Of course, Boseman's colleagues who worked alongside him on the previous film also felt his absence while making the sequel. Some members of the "Black Panther: Wakanda Forever" discussed Boseman's absence on the set at the 2022 D23 Expo, revealing that it was an emotional time for everyone involved. However, they believe that the movie will satisfy "Black Panther" fans and honor the actor's legacy.

Winston Duke has since elaborated on what it was like to film "Black Panther: Wakanda Forever" without Boseman, noting that it was a bittersweet experience.

Winston Duke recalls the melancholy on the Black Panther: Wakanda Forever set

Winston Duke recently sat down with Collider and discussed the atmosphere on the "Black Panther: Wakanda Forever" set in the wake of Chadwick Boseman's death. The actor said that it was a "melancholic" experience, though it wasn't all bad as the making-of process was still full of positive moments.

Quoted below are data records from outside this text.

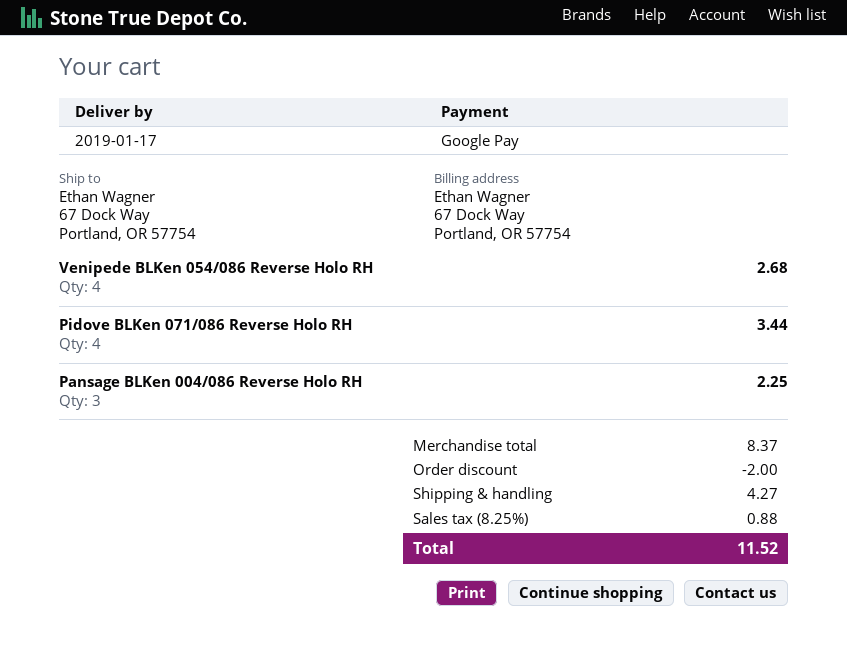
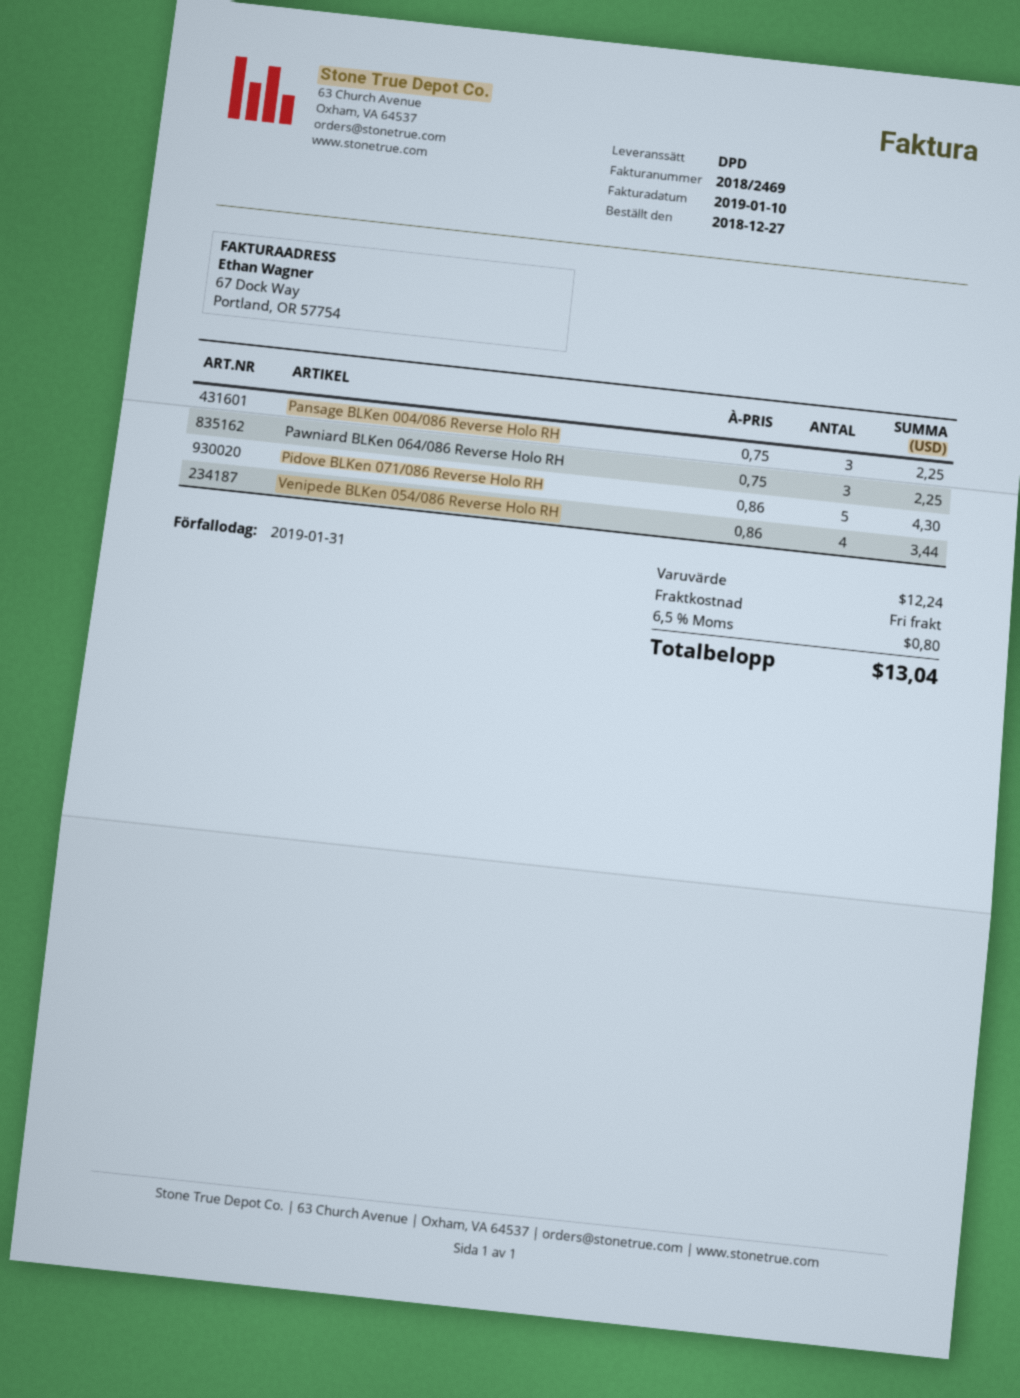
Venipede BLKen 054/086 Reverse Holo RH: 4 for 2.68 -> 4 for 3.44
Pidove BLKen 071/086 Reverse Holo RH: 4 for 3.44 -> 5 for 4.30
Pawniard BLKen 064/086 Reverse Holo RH: none -> 3 for 2.25
subtotal: 8.37 -> 12.24
discount: 2.00 -> none
shipping: 4.27 -> 0.00
tax: 8.25% = 0.88 -> 6.5% = 0.80
total: 11.52 -> 13.04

"In one way, it was very joyous to be back with people you love and care about, and who are open to just play and experiment and create," Duke told the outlet. "And then, it was really sad, not having our guy and our friend, who was someone we looked up to, and was someone who expressed that they looked up to you."

Duke went on to explain that the experience also helped them understand the impact that Boseman's passing had on people as he was so beloved by many. "It was something that we dealt with, every day, and something that we got to understand, every day, that we're not the only people grieving. Not only the people who are in front of camera are grieving, it's everybody."